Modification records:
=======
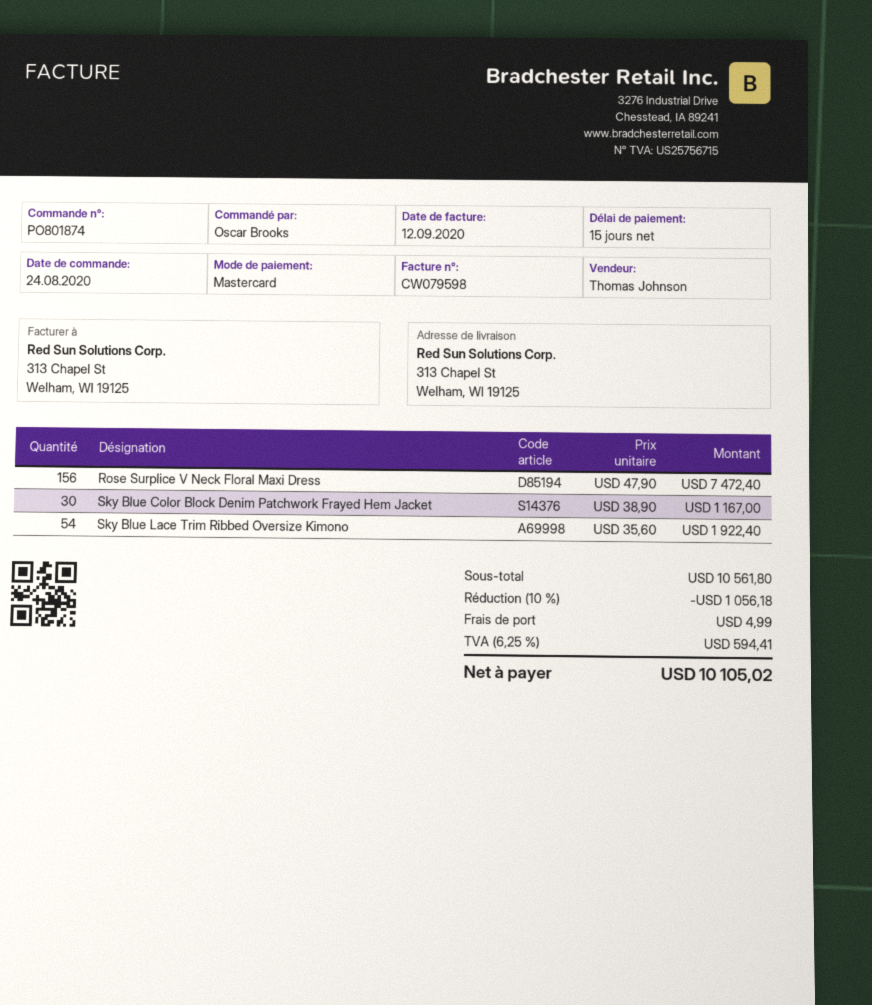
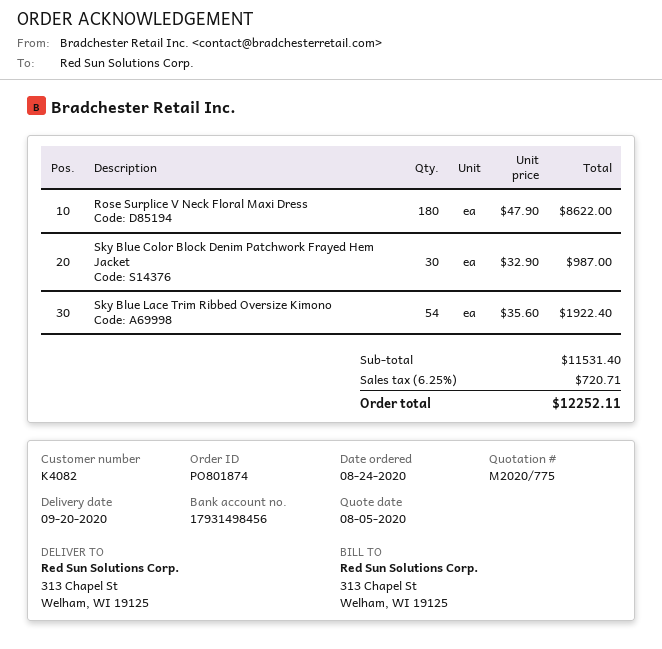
Rose Surplice V Neck Floral Maxi Dress: 156 x 47.90 = 7472.40 -> 180 x 47.90 = 8622.00
Sky Blue Color Block Denim Patchwork Frayed Hem Jacket: 30 x 38.90 = 1167.00 -> 30 x 32.90 = 987.00
subtotal: 10561.80 -> 11531.40
discount: 10% = 1056.18 -> none
shipping: 4.99 -> none
tax: 6.25% = 594.41 -> 6.25% = 720.71
total: 10105.02 -> 12252.11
=======
> [Aim of the task]
Each of the entries above must be output exactly, with none of the pictures.

> [Answer space]
Rose Surplice V Neck Floral Maxi Dress: 156 x 47.90 = 7472.40 -> 180 x 47.90 = 8622.00
Sky Blue Color Block Denim Patchwork Frayed Hem Jacket: 30 x 38.90 = 1167.00 -> 30 x 32.90 = 987.00
subtotal: 10561.80 -> 11531.40
discount: 10% = 1056.18 -> none
shipping: 4.99 -> none
tax: 6.25% = 594.41 -> 6.25% = 720.71
total: 10105.02 -> 12252.11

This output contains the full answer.